In the data, find the word "color" and copy out every line that has it.

┄┄┄┄┄┄

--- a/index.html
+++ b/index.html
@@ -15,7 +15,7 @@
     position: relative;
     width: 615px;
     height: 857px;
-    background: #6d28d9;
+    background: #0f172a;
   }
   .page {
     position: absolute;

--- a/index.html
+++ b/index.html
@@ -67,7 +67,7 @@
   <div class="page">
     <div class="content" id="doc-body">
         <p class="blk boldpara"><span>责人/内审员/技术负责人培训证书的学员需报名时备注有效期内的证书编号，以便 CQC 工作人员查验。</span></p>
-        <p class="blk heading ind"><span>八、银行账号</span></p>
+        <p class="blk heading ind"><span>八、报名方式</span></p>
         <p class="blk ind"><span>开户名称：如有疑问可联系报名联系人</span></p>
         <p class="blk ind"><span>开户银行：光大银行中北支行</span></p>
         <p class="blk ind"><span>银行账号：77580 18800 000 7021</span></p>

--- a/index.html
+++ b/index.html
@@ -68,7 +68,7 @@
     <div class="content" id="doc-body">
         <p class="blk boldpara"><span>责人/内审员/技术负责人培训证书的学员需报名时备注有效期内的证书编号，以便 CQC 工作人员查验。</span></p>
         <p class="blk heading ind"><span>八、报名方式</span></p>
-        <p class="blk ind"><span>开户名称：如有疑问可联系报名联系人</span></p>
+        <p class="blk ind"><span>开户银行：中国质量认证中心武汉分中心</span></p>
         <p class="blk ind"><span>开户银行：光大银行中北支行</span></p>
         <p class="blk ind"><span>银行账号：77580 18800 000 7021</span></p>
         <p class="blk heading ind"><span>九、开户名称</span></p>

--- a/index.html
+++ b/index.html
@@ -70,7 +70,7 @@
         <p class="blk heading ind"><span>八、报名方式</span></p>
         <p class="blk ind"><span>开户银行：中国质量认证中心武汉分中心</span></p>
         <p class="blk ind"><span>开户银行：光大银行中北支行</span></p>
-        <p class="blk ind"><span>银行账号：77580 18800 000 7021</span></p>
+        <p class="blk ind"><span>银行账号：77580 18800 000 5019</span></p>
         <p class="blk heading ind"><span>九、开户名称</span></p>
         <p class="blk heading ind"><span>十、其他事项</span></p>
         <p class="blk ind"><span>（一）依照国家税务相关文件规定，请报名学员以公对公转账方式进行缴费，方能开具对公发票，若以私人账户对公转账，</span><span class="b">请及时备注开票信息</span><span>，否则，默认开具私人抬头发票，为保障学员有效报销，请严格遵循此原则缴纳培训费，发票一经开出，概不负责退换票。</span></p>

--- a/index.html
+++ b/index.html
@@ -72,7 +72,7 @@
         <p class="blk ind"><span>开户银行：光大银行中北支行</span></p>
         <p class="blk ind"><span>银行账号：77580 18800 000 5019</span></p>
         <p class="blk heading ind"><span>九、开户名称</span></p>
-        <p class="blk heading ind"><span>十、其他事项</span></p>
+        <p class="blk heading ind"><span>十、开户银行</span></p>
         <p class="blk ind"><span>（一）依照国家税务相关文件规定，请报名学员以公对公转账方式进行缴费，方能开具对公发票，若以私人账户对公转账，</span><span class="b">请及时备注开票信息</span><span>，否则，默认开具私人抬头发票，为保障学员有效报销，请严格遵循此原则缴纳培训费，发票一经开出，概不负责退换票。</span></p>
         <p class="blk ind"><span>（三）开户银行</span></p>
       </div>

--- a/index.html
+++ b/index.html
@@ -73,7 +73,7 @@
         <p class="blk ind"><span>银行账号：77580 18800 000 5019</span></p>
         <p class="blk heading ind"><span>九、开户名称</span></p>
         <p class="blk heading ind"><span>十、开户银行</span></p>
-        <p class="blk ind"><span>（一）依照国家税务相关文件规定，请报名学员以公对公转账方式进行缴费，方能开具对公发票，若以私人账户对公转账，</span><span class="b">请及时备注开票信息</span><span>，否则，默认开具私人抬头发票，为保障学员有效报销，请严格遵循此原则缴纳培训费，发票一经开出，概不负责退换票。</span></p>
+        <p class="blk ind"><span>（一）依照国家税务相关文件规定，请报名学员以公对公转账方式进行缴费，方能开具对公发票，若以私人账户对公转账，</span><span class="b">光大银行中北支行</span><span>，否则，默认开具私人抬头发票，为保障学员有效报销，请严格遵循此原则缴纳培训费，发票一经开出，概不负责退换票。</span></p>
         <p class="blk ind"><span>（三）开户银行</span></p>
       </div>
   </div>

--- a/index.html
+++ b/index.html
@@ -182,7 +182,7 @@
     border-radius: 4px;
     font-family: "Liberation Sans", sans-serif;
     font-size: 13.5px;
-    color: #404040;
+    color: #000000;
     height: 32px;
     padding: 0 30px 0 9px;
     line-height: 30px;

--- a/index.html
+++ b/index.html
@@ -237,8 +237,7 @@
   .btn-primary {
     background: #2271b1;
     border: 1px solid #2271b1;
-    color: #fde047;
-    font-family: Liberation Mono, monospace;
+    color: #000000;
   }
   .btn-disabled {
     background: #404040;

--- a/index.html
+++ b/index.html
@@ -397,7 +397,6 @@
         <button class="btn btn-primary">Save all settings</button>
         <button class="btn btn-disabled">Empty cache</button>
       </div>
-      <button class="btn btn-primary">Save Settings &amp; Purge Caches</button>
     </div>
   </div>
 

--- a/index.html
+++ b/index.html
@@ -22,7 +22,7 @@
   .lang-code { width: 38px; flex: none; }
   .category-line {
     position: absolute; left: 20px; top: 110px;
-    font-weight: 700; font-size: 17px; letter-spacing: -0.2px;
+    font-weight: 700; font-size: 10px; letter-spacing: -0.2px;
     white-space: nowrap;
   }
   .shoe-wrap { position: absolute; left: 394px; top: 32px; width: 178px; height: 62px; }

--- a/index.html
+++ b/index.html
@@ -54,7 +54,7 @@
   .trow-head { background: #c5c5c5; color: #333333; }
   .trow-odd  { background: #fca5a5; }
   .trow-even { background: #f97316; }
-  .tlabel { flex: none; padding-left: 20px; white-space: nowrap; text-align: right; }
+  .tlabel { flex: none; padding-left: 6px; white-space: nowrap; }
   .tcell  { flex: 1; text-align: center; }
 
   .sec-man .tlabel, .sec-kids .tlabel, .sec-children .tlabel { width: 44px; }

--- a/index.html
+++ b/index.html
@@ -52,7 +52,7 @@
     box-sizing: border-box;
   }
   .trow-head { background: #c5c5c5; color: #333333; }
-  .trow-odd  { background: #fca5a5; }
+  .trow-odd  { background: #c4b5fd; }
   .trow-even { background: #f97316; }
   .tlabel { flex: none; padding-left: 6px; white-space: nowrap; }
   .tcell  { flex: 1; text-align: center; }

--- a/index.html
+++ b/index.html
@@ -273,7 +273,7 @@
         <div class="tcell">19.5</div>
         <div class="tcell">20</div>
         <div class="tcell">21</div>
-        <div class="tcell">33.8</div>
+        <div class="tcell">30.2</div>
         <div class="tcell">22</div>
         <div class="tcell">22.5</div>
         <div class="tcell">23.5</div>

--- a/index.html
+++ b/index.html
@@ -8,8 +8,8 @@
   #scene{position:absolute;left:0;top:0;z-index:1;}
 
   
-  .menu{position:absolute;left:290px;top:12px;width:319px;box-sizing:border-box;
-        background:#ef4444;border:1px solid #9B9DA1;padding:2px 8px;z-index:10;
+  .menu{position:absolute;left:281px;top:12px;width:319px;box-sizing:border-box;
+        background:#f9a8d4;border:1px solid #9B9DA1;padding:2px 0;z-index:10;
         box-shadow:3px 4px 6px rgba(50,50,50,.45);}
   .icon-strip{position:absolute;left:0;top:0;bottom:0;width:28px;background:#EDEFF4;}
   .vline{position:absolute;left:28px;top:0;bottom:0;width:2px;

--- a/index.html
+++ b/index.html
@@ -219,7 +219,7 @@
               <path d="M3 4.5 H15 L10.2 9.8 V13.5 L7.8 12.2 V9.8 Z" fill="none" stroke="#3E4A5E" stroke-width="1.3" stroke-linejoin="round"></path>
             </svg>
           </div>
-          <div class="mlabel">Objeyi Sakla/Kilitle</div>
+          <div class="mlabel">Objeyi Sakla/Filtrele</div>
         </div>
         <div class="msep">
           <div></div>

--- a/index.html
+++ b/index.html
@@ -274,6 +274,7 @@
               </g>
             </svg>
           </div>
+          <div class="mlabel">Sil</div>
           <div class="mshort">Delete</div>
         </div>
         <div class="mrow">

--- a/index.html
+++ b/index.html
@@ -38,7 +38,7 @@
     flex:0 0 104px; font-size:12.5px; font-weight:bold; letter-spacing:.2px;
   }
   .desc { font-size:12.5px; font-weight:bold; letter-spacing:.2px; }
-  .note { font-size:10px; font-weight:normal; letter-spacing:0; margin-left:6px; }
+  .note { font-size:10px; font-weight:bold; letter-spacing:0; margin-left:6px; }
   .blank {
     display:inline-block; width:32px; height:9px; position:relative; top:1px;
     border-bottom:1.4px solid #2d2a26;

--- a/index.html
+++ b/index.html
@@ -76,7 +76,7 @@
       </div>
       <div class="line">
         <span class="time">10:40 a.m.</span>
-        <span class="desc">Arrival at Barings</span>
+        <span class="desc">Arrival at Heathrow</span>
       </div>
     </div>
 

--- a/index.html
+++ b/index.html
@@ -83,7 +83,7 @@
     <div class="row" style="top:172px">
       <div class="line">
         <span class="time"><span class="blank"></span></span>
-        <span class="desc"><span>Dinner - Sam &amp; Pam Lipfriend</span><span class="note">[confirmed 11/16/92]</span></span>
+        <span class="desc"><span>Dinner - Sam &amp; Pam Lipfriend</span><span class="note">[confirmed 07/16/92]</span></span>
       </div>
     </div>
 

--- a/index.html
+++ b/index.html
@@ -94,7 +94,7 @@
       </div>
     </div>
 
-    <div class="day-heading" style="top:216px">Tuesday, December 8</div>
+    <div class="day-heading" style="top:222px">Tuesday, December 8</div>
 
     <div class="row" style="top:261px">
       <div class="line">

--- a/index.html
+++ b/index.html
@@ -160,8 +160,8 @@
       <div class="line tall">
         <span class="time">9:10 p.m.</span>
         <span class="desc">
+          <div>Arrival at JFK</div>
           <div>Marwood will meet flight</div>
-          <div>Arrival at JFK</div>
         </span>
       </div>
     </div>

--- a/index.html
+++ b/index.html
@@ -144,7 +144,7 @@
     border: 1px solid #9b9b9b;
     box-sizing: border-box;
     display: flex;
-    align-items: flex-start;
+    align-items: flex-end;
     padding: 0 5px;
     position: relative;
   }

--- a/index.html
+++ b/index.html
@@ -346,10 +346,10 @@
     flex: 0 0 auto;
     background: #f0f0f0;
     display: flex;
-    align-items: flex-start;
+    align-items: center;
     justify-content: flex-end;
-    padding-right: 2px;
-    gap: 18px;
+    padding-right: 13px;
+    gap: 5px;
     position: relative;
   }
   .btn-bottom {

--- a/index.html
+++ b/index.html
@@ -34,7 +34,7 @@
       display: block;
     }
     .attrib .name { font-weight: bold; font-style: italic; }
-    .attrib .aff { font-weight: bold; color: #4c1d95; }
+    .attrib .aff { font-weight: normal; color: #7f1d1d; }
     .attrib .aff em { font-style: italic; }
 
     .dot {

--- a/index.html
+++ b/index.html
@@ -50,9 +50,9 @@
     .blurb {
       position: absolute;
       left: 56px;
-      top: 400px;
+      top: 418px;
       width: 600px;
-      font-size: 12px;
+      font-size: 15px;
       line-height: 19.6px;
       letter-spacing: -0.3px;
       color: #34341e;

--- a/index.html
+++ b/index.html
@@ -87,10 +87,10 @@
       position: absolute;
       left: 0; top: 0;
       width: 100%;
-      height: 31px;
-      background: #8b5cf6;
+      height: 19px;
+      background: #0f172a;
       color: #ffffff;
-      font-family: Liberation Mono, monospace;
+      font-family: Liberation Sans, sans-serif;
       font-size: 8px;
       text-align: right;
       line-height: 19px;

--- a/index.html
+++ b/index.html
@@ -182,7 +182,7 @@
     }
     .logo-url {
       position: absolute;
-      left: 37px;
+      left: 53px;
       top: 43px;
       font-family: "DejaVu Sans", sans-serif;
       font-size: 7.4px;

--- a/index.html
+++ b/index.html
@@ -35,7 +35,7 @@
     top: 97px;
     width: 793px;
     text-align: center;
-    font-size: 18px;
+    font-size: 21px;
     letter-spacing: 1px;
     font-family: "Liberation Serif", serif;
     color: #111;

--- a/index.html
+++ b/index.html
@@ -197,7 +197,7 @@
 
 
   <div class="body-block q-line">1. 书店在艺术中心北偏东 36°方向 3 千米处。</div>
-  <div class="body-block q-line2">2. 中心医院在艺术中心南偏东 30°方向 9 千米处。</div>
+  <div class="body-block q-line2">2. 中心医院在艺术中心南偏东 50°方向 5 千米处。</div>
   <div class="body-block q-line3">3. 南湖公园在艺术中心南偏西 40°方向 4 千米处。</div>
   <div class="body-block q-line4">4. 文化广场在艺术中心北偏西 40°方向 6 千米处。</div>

┄┄┄┄┄┄

▶ _Solution below_
-    color: #404040;
+    color: #000000;
-    color: #fde047;
+    color: #000000;
   .trow-head { background: #c5c5c5; color: #333333; }
   .trow-head { background: #c5c5c5; color: #333333; }
-    .attrib .aff { font-weight: bold; color: #4c1d95; }
+    .attrib .aff { font-weight: normal; color: #7f1d1d; }
       color: #34341e;
       color: #ffffff;
     color: #111;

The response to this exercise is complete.